------ Available records

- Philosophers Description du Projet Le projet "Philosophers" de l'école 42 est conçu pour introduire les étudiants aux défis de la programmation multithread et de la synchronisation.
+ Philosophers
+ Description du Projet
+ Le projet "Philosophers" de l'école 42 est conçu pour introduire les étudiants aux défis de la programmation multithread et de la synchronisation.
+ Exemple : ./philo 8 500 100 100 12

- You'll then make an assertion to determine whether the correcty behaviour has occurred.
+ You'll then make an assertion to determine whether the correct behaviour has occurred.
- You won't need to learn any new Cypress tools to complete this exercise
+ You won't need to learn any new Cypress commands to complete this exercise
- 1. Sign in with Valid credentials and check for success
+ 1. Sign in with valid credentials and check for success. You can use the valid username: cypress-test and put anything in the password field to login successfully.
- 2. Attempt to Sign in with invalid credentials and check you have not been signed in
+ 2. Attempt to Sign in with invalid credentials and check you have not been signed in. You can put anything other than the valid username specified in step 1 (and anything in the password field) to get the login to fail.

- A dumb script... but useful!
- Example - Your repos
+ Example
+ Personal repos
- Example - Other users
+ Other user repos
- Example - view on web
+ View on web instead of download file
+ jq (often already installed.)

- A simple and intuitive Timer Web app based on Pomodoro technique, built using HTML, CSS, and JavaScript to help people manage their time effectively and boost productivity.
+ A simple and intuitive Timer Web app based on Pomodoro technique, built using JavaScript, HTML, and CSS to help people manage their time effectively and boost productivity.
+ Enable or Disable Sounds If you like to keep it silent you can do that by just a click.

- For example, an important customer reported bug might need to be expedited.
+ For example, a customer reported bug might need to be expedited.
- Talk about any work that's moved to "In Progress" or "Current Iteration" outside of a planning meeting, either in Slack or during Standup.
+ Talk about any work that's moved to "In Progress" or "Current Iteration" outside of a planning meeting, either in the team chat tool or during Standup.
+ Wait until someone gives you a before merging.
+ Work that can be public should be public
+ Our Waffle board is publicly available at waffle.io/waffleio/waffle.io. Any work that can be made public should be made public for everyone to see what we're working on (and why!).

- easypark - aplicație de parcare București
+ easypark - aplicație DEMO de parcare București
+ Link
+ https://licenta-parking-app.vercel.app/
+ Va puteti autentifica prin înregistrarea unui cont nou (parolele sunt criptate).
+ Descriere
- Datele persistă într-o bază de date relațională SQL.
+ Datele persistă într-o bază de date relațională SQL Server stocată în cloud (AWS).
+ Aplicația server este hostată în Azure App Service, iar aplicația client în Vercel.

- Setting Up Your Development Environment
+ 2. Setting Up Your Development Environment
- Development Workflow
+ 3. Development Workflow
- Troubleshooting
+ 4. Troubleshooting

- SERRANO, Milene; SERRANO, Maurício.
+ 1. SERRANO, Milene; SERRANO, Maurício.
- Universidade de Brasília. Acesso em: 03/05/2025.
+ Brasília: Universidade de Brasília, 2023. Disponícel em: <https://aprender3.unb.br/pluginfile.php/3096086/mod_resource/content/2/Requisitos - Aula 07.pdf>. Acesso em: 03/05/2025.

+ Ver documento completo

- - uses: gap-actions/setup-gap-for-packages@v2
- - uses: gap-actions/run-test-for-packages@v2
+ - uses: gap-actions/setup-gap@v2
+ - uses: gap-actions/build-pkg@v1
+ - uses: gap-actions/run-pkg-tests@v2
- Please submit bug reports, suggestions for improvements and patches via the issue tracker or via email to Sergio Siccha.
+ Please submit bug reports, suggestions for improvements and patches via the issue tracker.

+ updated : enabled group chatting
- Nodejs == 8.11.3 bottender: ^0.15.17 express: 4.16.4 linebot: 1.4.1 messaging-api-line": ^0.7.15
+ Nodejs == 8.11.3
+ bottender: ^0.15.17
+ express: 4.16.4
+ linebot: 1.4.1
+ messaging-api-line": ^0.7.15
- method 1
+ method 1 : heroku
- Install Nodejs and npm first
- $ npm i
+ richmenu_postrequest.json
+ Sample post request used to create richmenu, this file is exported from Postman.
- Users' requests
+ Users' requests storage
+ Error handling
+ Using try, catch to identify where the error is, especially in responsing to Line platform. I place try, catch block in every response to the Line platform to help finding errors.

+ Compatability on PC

------------

**What is being asked**
Would you repeat each of the records above exactly?

**Finished exercise**
- Philosophers Description du Projet Le projet "Philosophers" de l'école 42 est conçu pour introduire les étudiants aux défis de la programmation multithread et de la synchronisation.
+ Philosophers
+ Description du Projet
+ Le projet "Philosophers" de l'école 42 est conçu pour introduire les étudiants aux défis de la programmation multithread et de la synchronisation.
+ Exemple : ./philo 8 500 100 100 12

- You'll then make an assertion to determine whether the correcty behaviour has occurred.
+ You'll then make an assertion to determine whether the correct behaviour has occurred.
- You won't need to learn any new Cypress tools to complete this exercise
+ You won't need to learn any new Cypress commands to complete this exercise
- 1. Sign in with Valid credentials and check for success
+ 1. Sign in with valid credentials and check for success. You can use the valid username: cypress-test and put anything in the password field to login successfully.
- 2. Attempt to Sign in with invalid credentials and check you have not been signed in
+ 2. Attempt to Sign in with invalid credentials and check you have not been signed in. You can put anything other than the valid username specified in step 1 (and anything in the password field) to get the login to fail.

- A dumb script... but useful!
- Example - Your repos
+ Example
+ Personal repos
- Example - Other users
+ Other user repos
- Example - view on web
+ View on web instead of download file
+ jq (often already installed.)

- A simple and intuitive Timer Web app based on Pomodoro technique, built using HTML, CSS, and JavaScript to help people manage their time effectively and boost productivity.
+ A simple and intuitive Timer Web app based on Pomodoro technique, built using JavaScript, HTML, and CSS to help people manage their time effectively and boost productivity.
+ Enable or Disable Sounds If you like to keep it silent you can do that by just a click.

- For example, an important customer reported bug might need to be expedited.
+ For example, a customer reported bug might need to be expedited.
- Talk about any work that's moved to "In Progress" or "Current Iteration" outside of a planning meeting, either in Slack or during Standup.
+ Talk about any work that's moved to "In Progress" or "Current Iteration" outside of a planning meeting, either in the team chat tool or during Standup.
+ Wait until someone gives you a before merging.
+ Work that can be public should be public
+ Our Waffle board is publicly available at waffle.io/waffleio/waffle.io. Any work that can be made public should be made public for everyone to see what we're working on (and why!).

- easypark - aplicație de parcare București
+ easypark - aplicație DEMO de parcare București
+ Link
+ https://licenta-parking-app.vercel.app/
+ Va puteti autentifica prin înregistrarea unui cont nou (parolele sunt criptate).
+ Descriere
- Datele persistă într-o bază de date relațională SQL.
+ Datele persistă într-o bază de date relațională SQL Server stocată în cloud (AWS).
+ Aplicația server este hostată în Azure App Service, iar aplicația client în Vercel.

- Setting Up Your Development Environment
+ 2. Setting Up Your Development Environment
- Development Workflow
+ 3. Development Workflow
- Troubleshooting
+ 4. Troubleshooting

- SERRANO, Milene; SERRANO, Maurício.
+ 1. SERRANO, Milene; SERRANO, Maurício.
- Universidade de Brasília. Acesso em: 03/05/2025.
+ Brasília: Universidade de Brasília, 2023. Disponícel em: <https://aprender3.unb.br/pluginfile.php/3096086/mod_resource/content/2/Requisitos - Aula 07.pdf>. Acesso em: 03/05/2025.

+ Ver documento completo

- - uses: gap-actions/setup-gap-for-packages@v2
- - uses: gap-actions/run-test-for-packages@v2
+ - uses: gap-actions/setup-gap@v2
+ - uses: gap-actions/build-pkg@v1
+ - uses: gap-actions/run-pkg-tests@v2
- Please submit bug reports, suggestions for improvements and patches via the issue tracker or via email to Sergio Siccha.
+ Please submit bug reports, suggestions for improvements and patches via the issue tracker.

+ updated : enabled group chatting
- Nodejs == 8.11.3 bottender: ^0.15.17 express: 4.16.4 linebot: 1.4.1 messaging-api-line": ^0.7.15
+ Nodejs == 8.11.3
+ bottender: ^0.15.17
+ express: 4.16.4
+ linebot: 1.4.1
+ messaging-api-line": ^0.7.15
- method 1
+ method 1 : heroku
- Install Nodejs and npm first
- $ npm i
+ richmenu_postrequest.json
+ Sample post request used to create richmenu, this file is exported from Postman.
- Users' requests
+ Users' requests storage
+ Error handling
+ Using try, catch to identify where the error is, especially in responsing to Line platform. I place try, catch block in every response to the Line platform to help finding errors.

+ Compatability on PC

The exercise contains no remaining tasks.